## WORK TASK
Look below for the line holding "- npm run client" and the line holding "file for details". Transcribe exactly those lines and all lines between them, nothing more.

## ENTRIES SHOWN
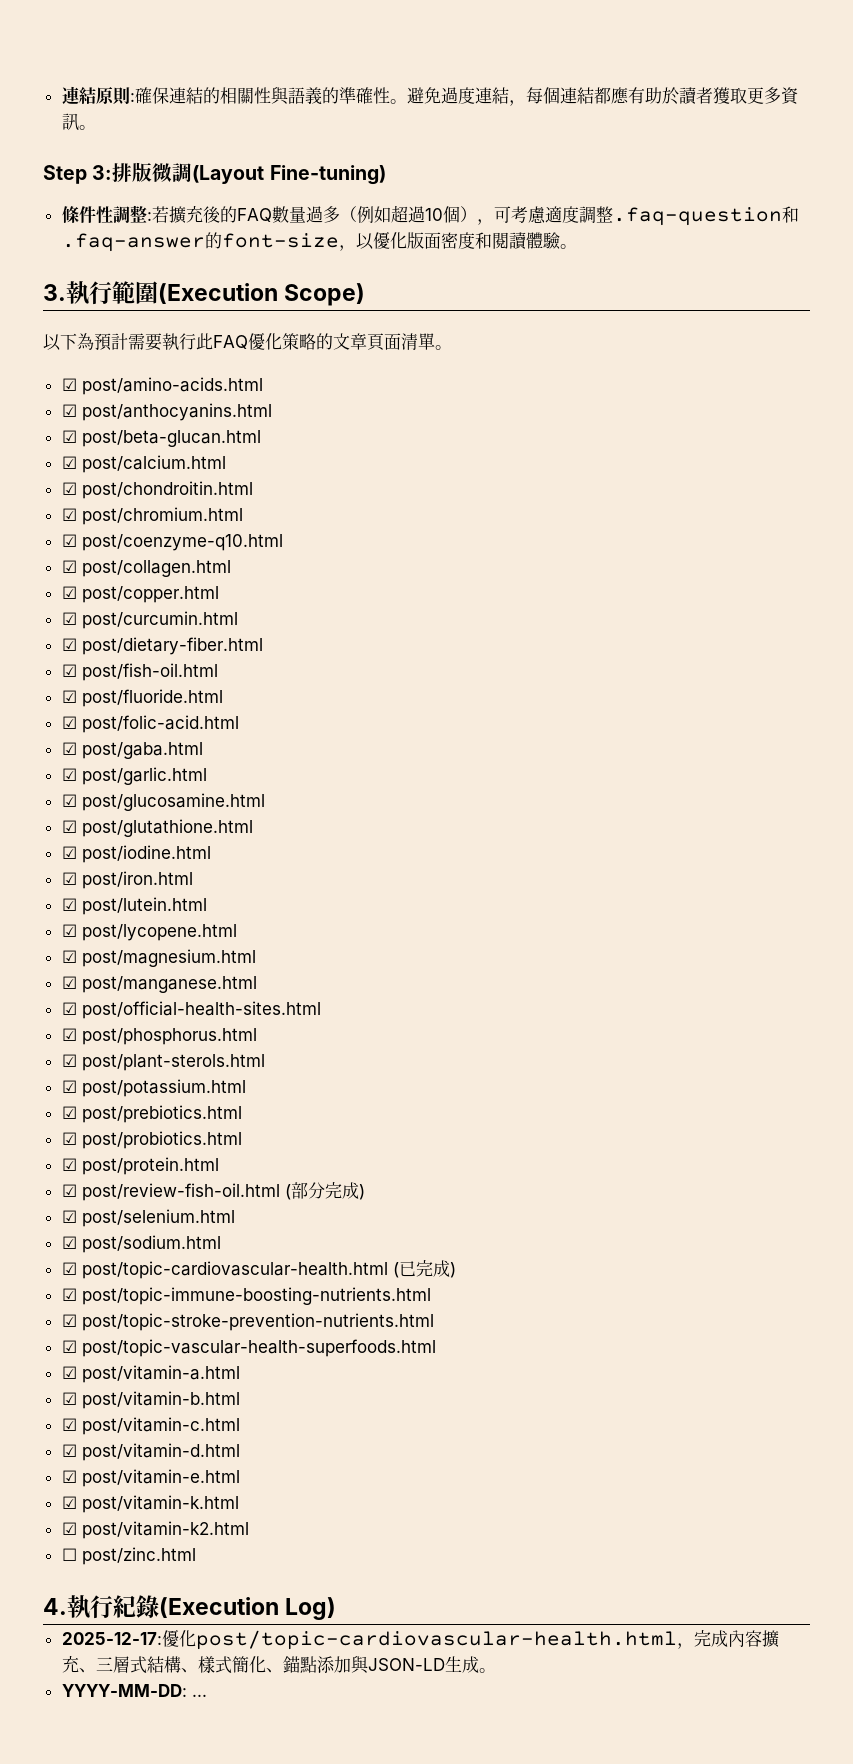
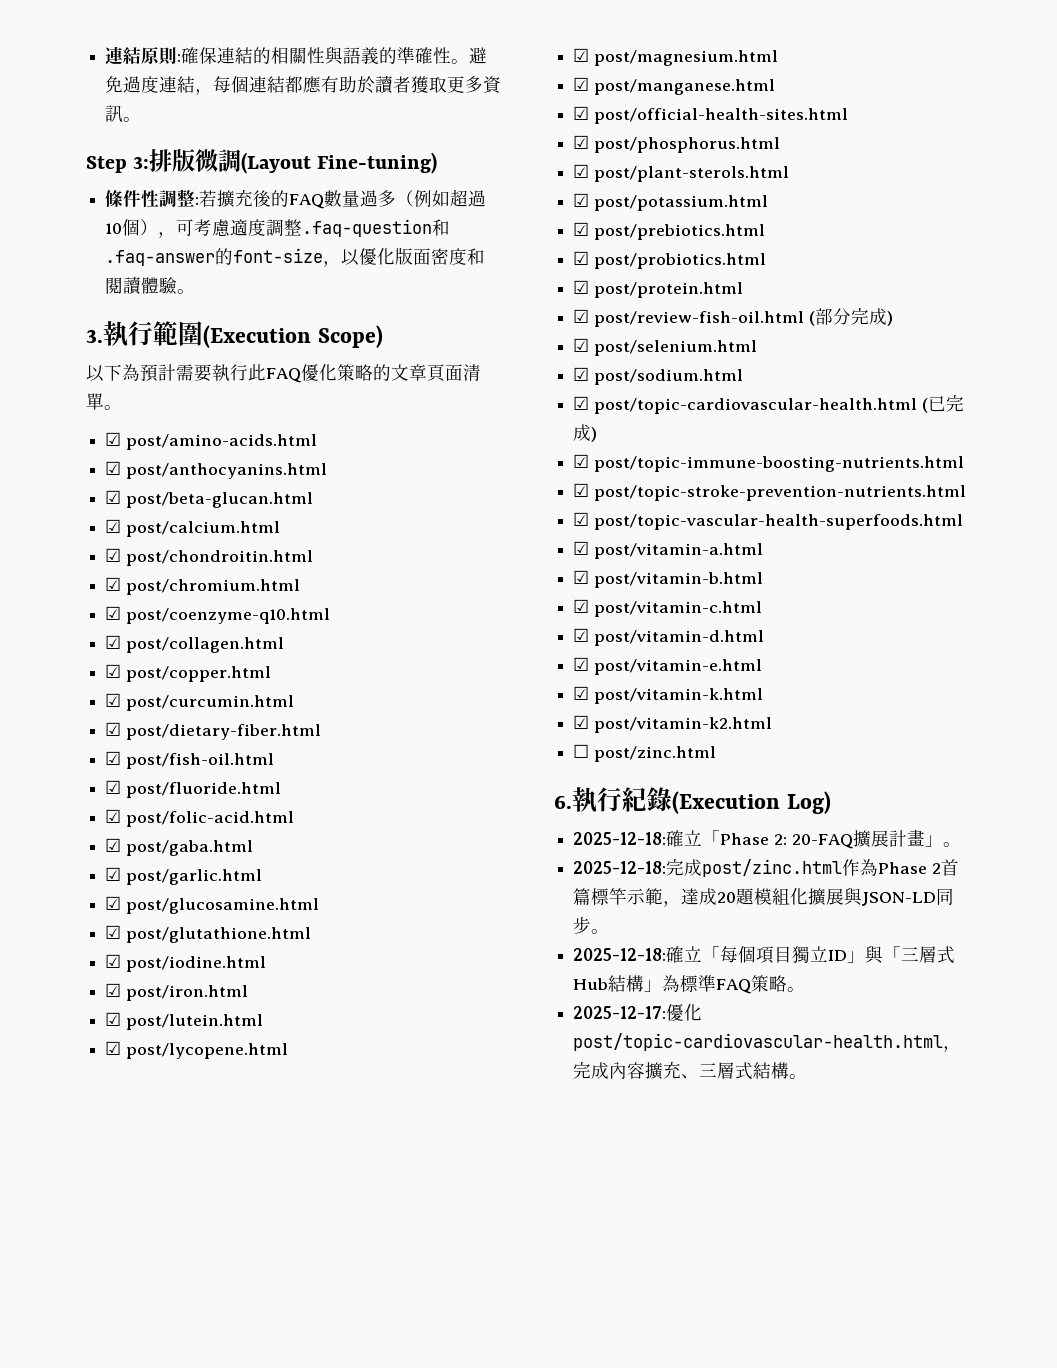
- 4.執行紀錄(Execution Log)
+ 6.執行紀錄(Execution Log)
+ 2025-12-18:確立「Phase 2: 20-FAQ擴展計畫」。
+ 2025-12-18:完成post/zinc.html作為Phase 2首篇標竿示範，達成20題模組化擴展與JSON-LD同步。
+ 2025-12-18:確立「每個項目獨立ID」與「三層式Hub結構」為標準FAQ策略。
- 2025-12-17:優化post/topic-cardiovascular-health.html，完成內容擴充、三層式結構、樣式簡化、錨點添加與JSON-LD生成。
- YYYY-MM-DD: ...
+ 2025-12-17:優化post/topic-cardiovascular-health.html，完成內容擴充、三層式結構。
...
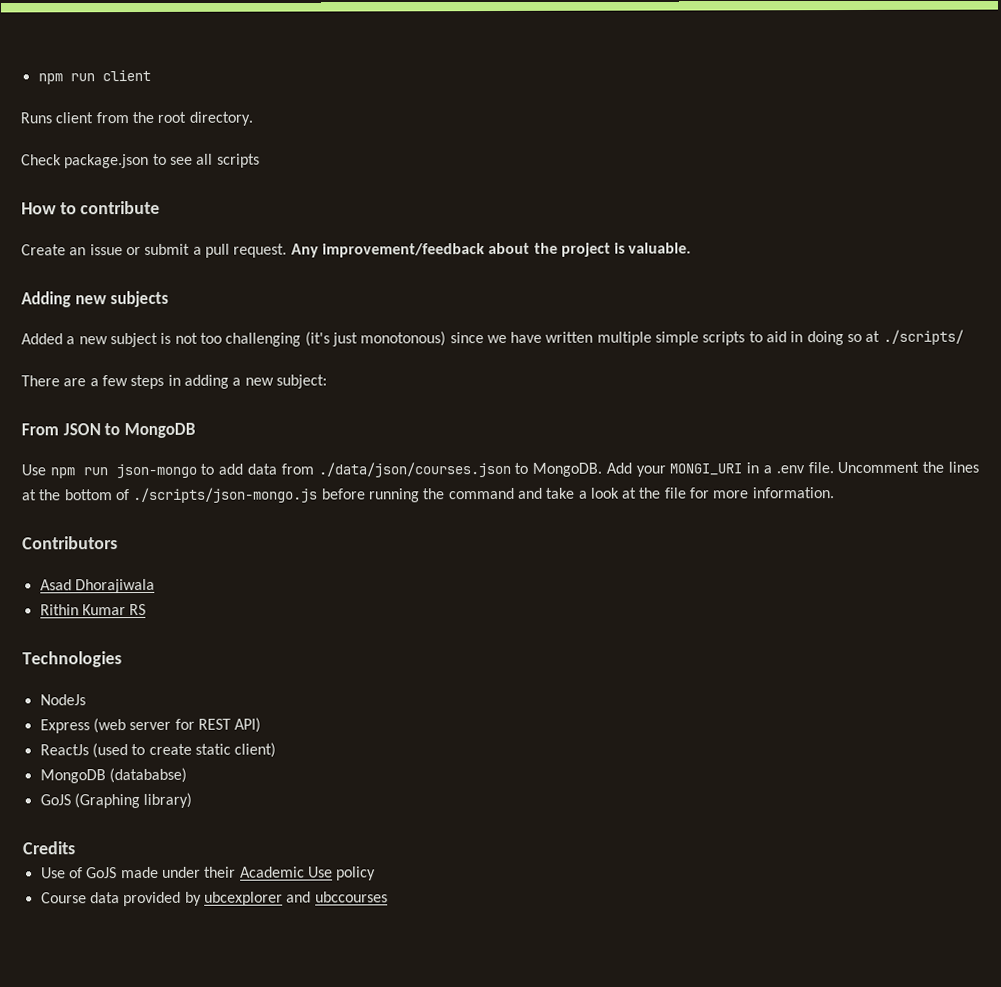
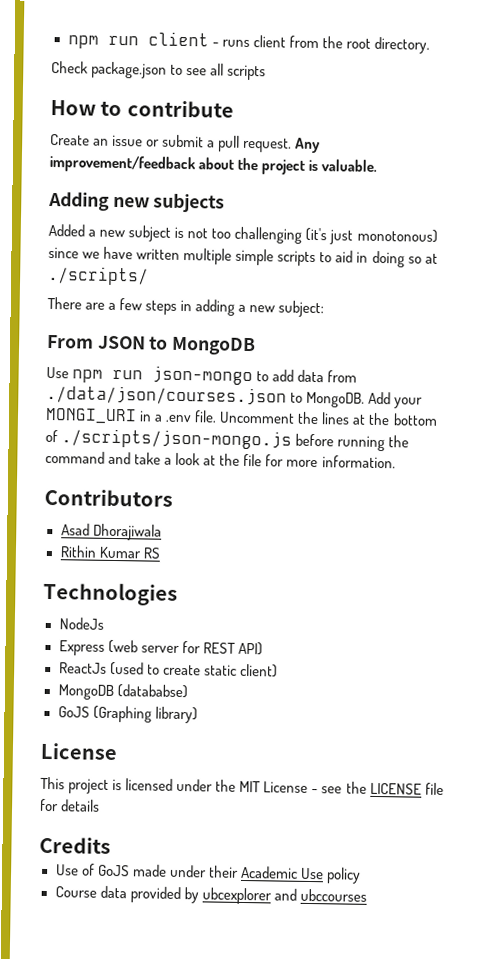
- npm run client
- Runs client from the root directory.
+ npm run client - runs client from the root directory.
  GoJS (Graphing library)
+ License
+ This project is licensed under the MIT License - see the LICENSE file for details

## SOLUTION
- npm run client
- Runs client from the root directory.
+ npm run client - runs client from the root directory.
  GoJS (Graphing library)
+ License
+ This project is licensed under the MIT License - see the LICENSE file for details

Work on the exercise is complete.